I'm actually using AI as a coaching model for a coaching skills course I am teaching to managers in a local authority here in the UK - it's going down well! From the glance that I've had at your book so far, our model applies AI slightly differently, so the full read may well result in some tweaks to our course.
Posted by: Andy Smith | August 03, 2007 at 09:33 AM
This is a wonderful, clear synopsis. Another resource you might consider listing is The Power of Appreciative Inquiry (Whitney and Trosten-Bloom, 2003), along with Appreciative Team Building (Whitney, Trosten-Bloom, Cherney and Fry). We've been told these books are very user-friendly, and do a great job of explaining the "how to's" of AI. We've even had some people tell us they managed to facilitate an Appreciative Inquiry, using the book. though we are ambivalent about that feedback!
Warmly,
Amanda Trosten-Bloom
Principal
Corporation for Positive Change
303-279-2240
amanda@positivechange.org
Posted by: Amanda Trosten-Bloom | August 05, 2007 at 02:44 AM
The Team Building book is another one I intend to review eventually (especially as it's encouragingly slim).
If I had written a 'how to' book about Appreciative Inquiry, I would be very pleased that readers were using it to actually facilitate an AI process! It would mean the book is doing its job.

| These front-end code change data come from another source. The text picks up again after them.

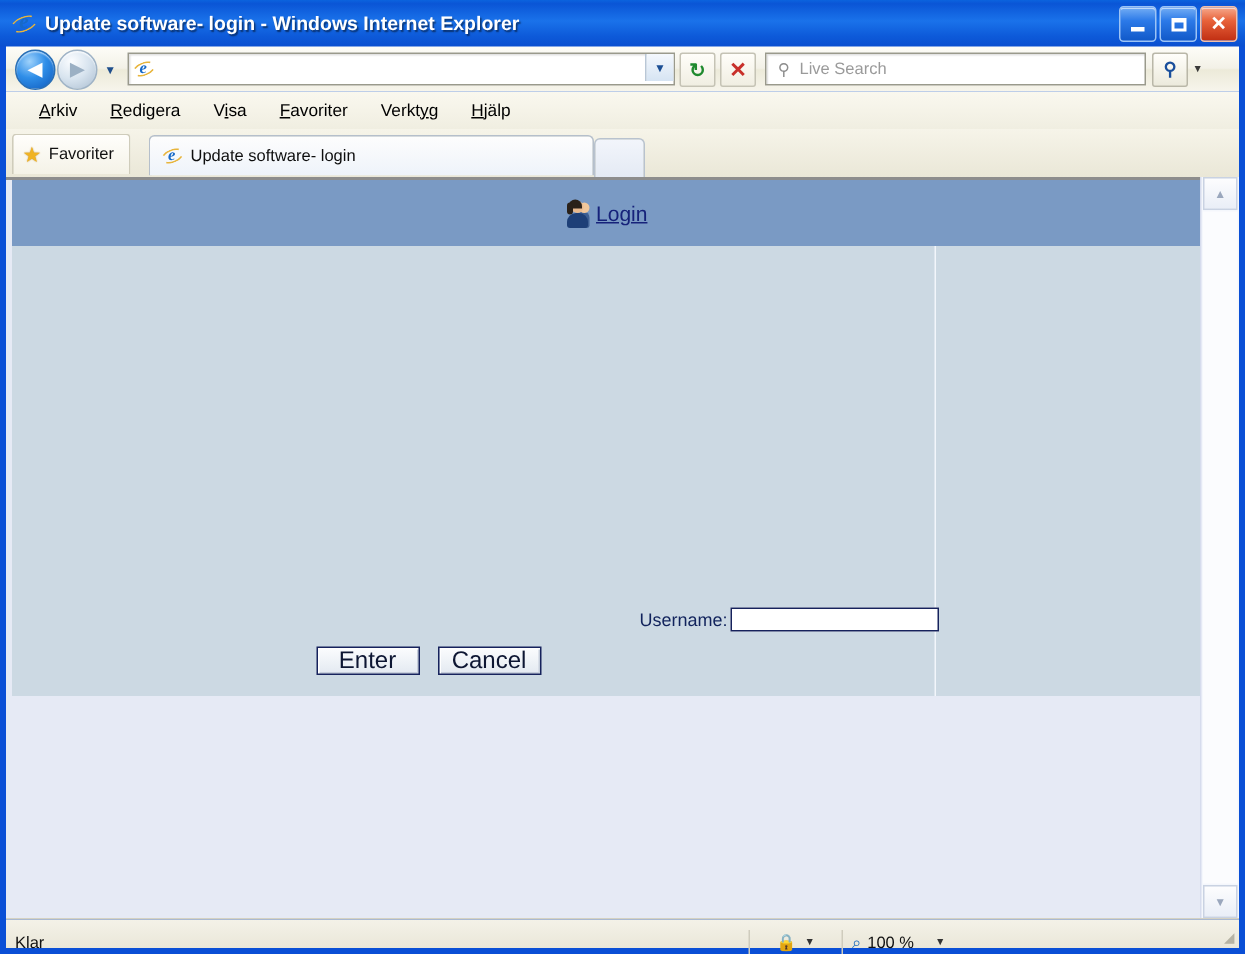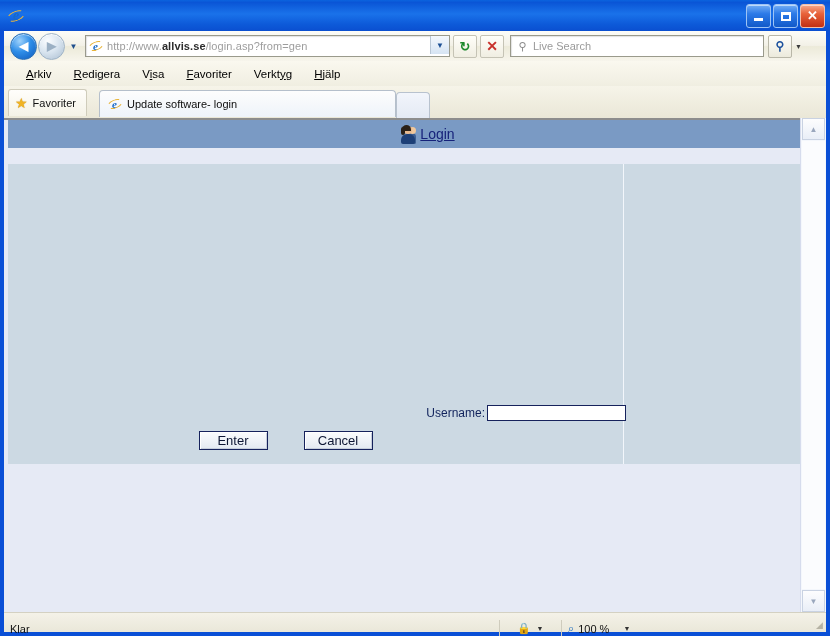--- a/index.html
+++ b/index.html
@@ -243,6 +243,7 @@
         <div class="e" style="font-size:14px;">e</div>
       </div>
     </div>
+    <div class="title-text">Update software- login - Windows Internet Explorer</div>
     <div class="wincontrols">
       <div class="wbtn">
           <div class="gl-min"></div>

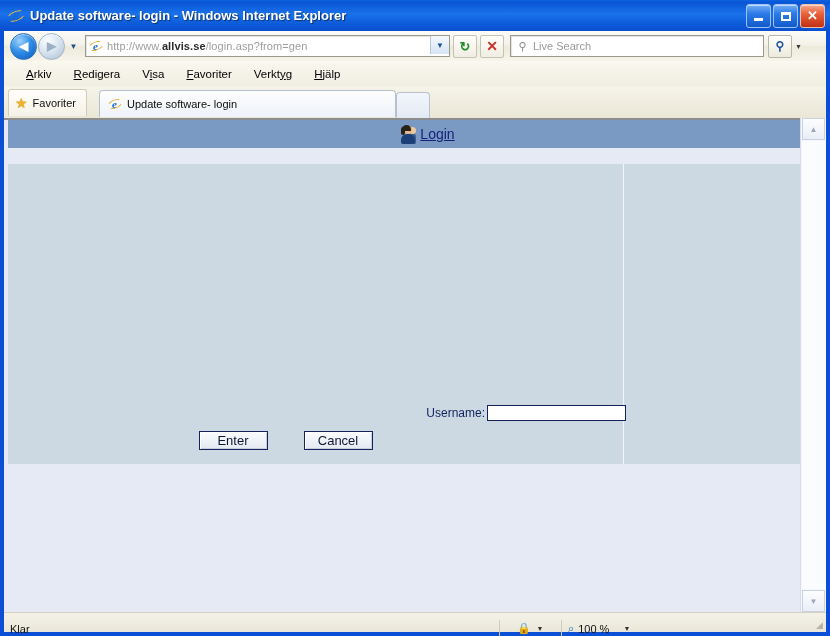--- a/index.html
+++ b/index.html
@@ -273,7 +273,6 @@
           <div class="e" style="font-size:11px;">e</div>
         </div>
       </div>
-      <div class="addr-url"><span>http://www.</span><b>allvis.se</b><span>/login.asp?from=gen</span></div>
       <div class="addr-drop">▼</div>
     </div>
 

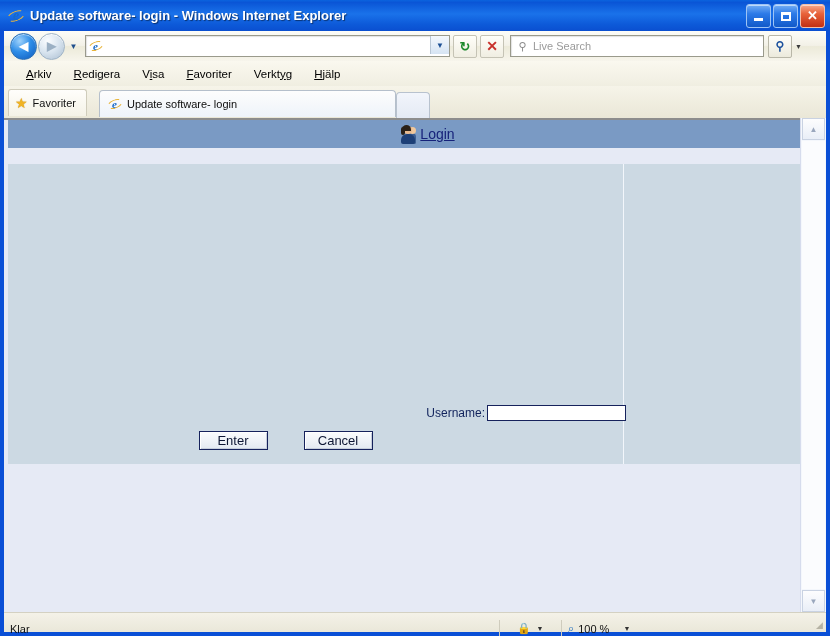--- a/index.html
+++ b/index.html
@@ -147,8 +147,8 @@
   .page{position:absolute;left:0;top:0;width:797px;height:494px;background:#e6eaf5;}
   .page-topline{position:absolute;left:0;top:0;width:797px;height:2px;background:#8d8d8d;}
   .banner{
-    position:absolute;left:4px;top:2px;width:793px;height:28px;
-    background:#7a9ac4;display:flex;align-items:center;justify-content:center;padding-left:23px;
+    position:absolute;left:4px;top:2px;width:793px;height:44px;
+    background:#7a9ac4;display:flex;align-items:center;justify-content:center;
   }
   .banner-inner{display:flex;align-items:center;}
   .avatar{

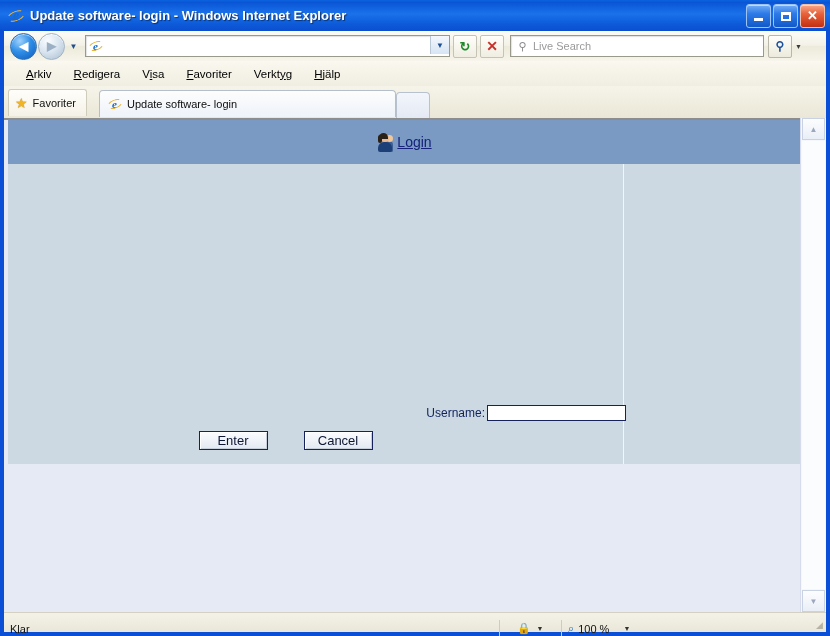--- a/index.html
+++ b/index.html
@@ -177,11 +177,11 @@
   }
   .btnrow{display:flex;justify-content:center;margin-top:10px;margin-right:60px;}
   .fbtn{
-    min-width:69px;height:19px;margin:0 18px;
+    min-width:69px;height:19px;margin:0 6px;
     background:linear-gradient(180deg,#fbfcfe 0%,#eef2f7 55%,#e3e9f1 100%);
     border:1px solid #16225c;box-sizing:border-box;
     display:flex;align-items:center;justify-content:center;
-    font-size:13px;color:#0d1633;
+    font-size:16px;color:#0d1633;
     box-shadow:inset 1px 1px 0 #ffffff,inset -1px -1px 0 #c6cedb;
   }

Posted by: Andy Smith | August 05, 2007 at 05:09 PM
I absolutely love the title of the blog - Practical EQ. To me, emotional intelligence is one of, if not the most crucial thing that we need to increase in order to improve the world. But to so many people it seems so abstract. They don't know where to begin. I love the idea of making it very concrete with skills as your title implies.
As you can see from the Appreciative Inquiry and NLP pages in the Interests section of my website, we have many common interests. Nice to meet you!